In recent years, the field of natural language processing has witnessed significant advancements, thanks in part to the development of large language models (LLMs). These models have revolutionized the way we process, understand, and generate human language.
One of the most exciting aspects of LLMs is their potential to drive innovation and create value in various industries. As a result, many companies and organizations have developed their own commercial open-source LLMs. These models are available to the public under open-source licenses, allowing developers and researchers to use and build upon them freely.
In this article, we will explore the best commercial open-source LLMs currently available. We will provide an overview of each model, including its unique features, training data, and performance on various natural language processing tasks. Whether you are a researcher, developer, or industry professional, this article will provide valuable insights into the state-of-the-art LLMs and how they can benefit your work.
MPT-7B is a powerful decoder-style transformer, one of the MosaicPretrainedTransformer (MPT) models, that has been pretrained from scratch on an enormous amount of 1T tokens of English text and code. Developed by MosaicML, MPT-7B features a modified transformer architecture that is optimized for efficient training and inference.
The architectural changes of MPT-7B include performance-optimized layer implementations and the elimination of context length limits by replacing positional embeddings with Attention with Linear Biases (ALiBi). These modifications allow for MPT models to be trained with high throughput efficiency and stable convergence, resulting in faster training times and more accurate results. Additionally, MPT models can be served efficiently with both standard HuggingFace pipelines and NVIDIA’s FasterTransformer.
MPT-7B is licensed for the possibility of commercial use, making it a valuable tool for companies and organizations that require advanced language processing capabilities. With its impressive pretrained model and optimized architecture, MPT-7B is a top-of-the-line option for natural language processing tasks.
MPT-7B-StoryWriter-65k+ is a large language model that specializes in reading and writing fictional stories with an exceptional context length. This model was developed by finetuning the MPT-7B model with a context length of 65k tokens on a filtered fiction subset of the books3 dataset. MPT-7B-StoryWriter-65k+ can also extrapolate beyond the 65k tokens thanks to ALiBi at inference time. This model is released under the Apache 2.0 license, which allows for its free use and distribution by anyone. With its exceptional story-writing capabilities and extensive context length, MPT-7B-StoryWriter-65k+ is a valuable tool for anyone interested in creating engaging and intricate fictional stories.
Dolly-v2 7B and 12B
Dolly-v2 is a family of large language models, including the 7b and 12b models. Developed by Databricks, the Dolly-v2-12b model is an instruction-following model trained on the Databricks machine learning platform. It is licensed for commercial use and is based on the Pythia-12b model.

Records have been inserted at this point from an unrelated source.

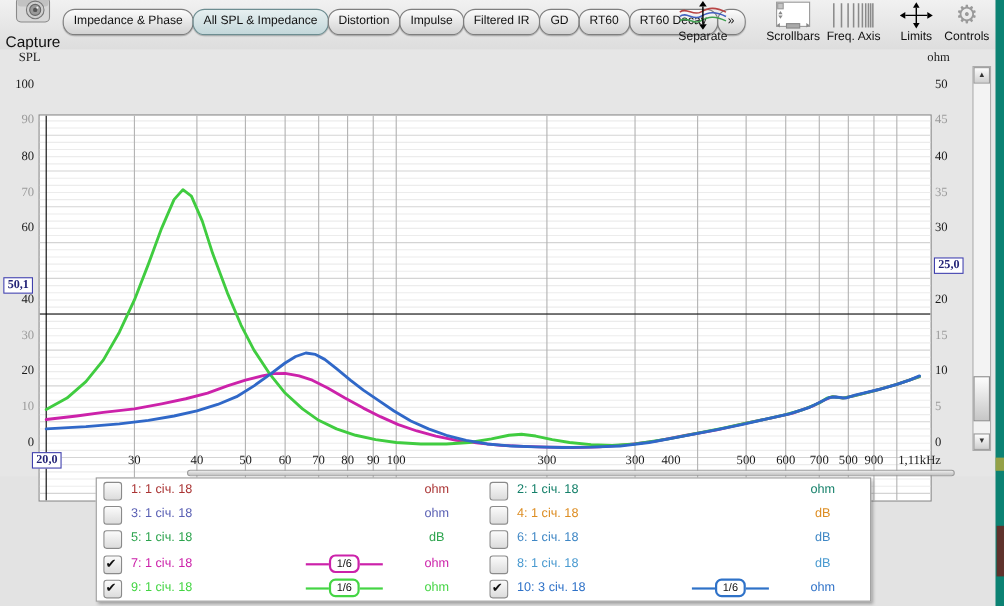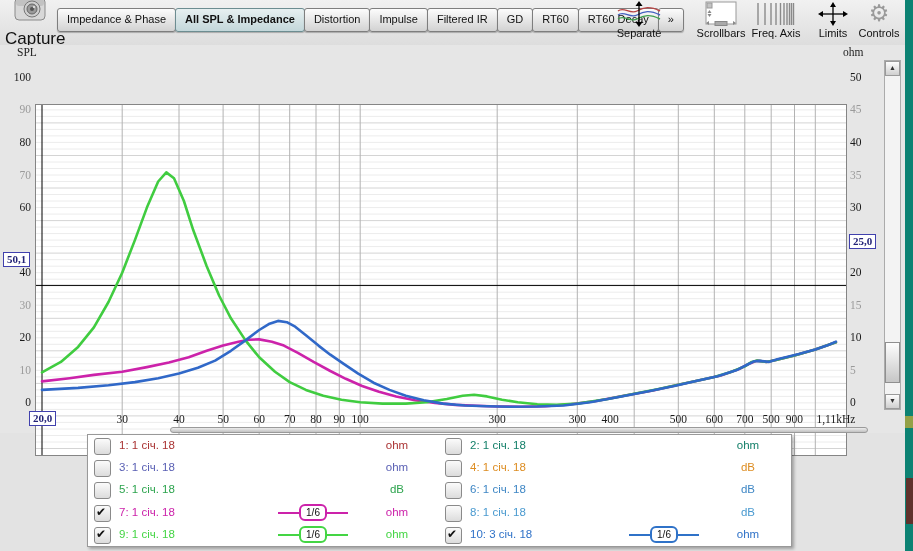--- a/index.html
+++ b/index.html
@@ -12,7 +12,7 @@
   .capture .cap-label{font-size:17px;color:#111;margin-top:1px;}
   .tab-strip{position:absolute;left:57px;top:8px;height:24px;white-space:nowrap;}
   .tab{display:inline-block;box-sizing:border-box;height:24px;padding:4px 9px 0 9px;
-       font-size:11px;color:#111;border:1px solid #7e7e7e;border-radius:3px;
+       font-size:11px;color:#111;border:1px solid #7e7e7e;border-radius:11px;
        background:linear-gradient(#fcfcfc,#d2d2d2);margin-right:-1px;cursor:default;
        box-shadow:0 1px 1px rgba(0,0,0,.25);}
   .tab.selected{background:linear-gradient(#e7f0f1,#c3d7da);border-color:#6d8d91;font-weight:bold;}

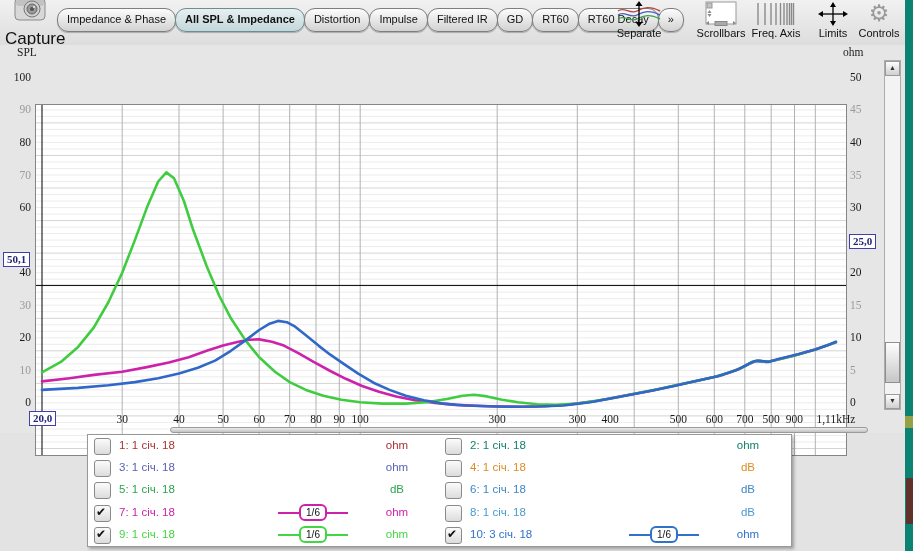--- a/index.html
+++ b/index.html
@@ -15,7 +15,7 @@
        font-size:11px;color:#111;border:1px solid #7e7e7e;border-radius:11px;
        background:linear-gradient(#fcfcfc,#d2d2d2);margin-right:-1px;cursor:default;
        box-shadow:0 1px 1px rgba(0,0,0,.25);}
-  .tab.selected{background:linear-gradient(#e7f0f1,#c3d7da);border-color:#6d8d91;font-weight:bold;}
+  .tab.selected{background:linear-gradient(#e7f0f1,#c3d7da);border-color:#6d8d91;}
   .tool{position:absolute;top:0;height:45px;text-align:center;cursor:default;}
   .tool .ticon{height:27px;display:flex;align-items:center;justify-content:center;}
   .tool .tlabel{font-size:11px;color:#111;}

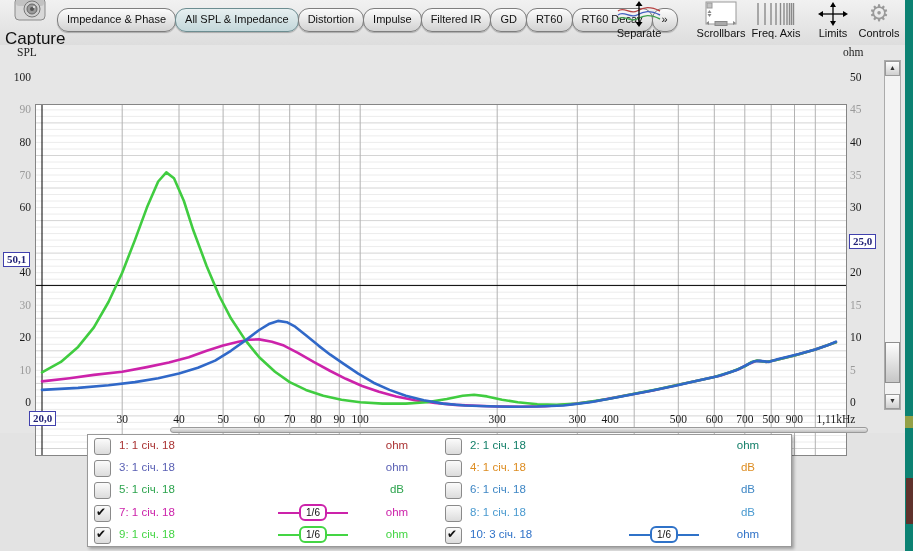--- a/index.html
+++ b/index.html
@@ -9,7 +9,7 @@
   .toolbar{position:absolute;left:0;top:0;width:905px;height:45px;
            background:linear-gradient(#f1f1f1,#dddddd);}
   .capture{position:absolute;left:5px;top:-6px;width:50px;text-align:center;cursor:default;}
-  .capture .cap-label{font-size:17px;color:#111;margin-top:1px;}
+  .capture .cap-label{font-size:14px;color:#111;margin-top:1px;}
   .tab-strip{position:absolute;left:57px;top:8px;height:24px;white-space:nowrap;}
   .tab{display:inline-block;box-sizing:border-box;height:24px;padding:4px 9px 0 9px;
        font-size:11px;color:#111;border:1px solid #7e7e7e;border-radius:11px;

The Dolly-v2-12b model was trained on approximately 15,000 instruction/response fine-tuning records generated by Databricks employees in capability domains such as brainstorming, classification, closed QA, generation, information extraction, open QA, and summarization. While it may not be a state-of-the-art model, Dolly-v2-12b does exhibit surprisingly high-quality instruction-following behavior that is not characteristic of the foundation model on which it is based.
Dolly-v2-12b is released under a permissive license (CC-BY-SA), which allows for commercial use.
StableLM 3b and 7b
StableLM 3b and 7b are two decoder-only language models developed by Stability AI and pre-trained on a diverse collection of English datasets. These models have 3 billion and 7 billion parameters, respectively, and have a sequence length of 4096, which allows them to push beyond the context window limitations of existing open-source language models.
While StableLM 3b and 7b are not as capable as some other large language models, they can be fine-tuned on your own datasets to achieve greater capability. The models are designed to be used primarily for decoding tasks, such as language generation or machine translation.
The base model checkpoints for StableLM 3b and 7b are licensed under the Creative Commons license (CC BY-SA-4.0). This means that if you use these models, you must give credit to Stability AI, provide a link to the license, and indicate if changes were made.
OpenLLaMA 7B is a large language model developed as a part of the OpenLLaMA project, which aims to replicate the success of the Meta LLaMA model. The model is trained on 300 billion tokens and exhibits comparable performance to the original LLaMA and GPT-J models across a majority of tasks, while outperforming them in some tasks.
One of the unique features of the OpenLLaMA project is its sensitivity to the beginning of the sentence. In communicating with its users, the project team has realized that many existing implementations of LLaMA do not prepend the BOS token (id=1) at generation time, which can degrade the results. Therefore, the team recommends always prepending the BOS token when using its 200B checkpoint. However, the new 300B checkpoint is less sensitive to the BOS token and can be used either way.
The base model checkpoints for OpenLLaMA (StableLM-Base-Alpha) are licensed under the Creative Commons license (CC BY-SA-4.0). Under this license, users must give credit to Stability AI, provide a link to the license, and indicate if any changes were made.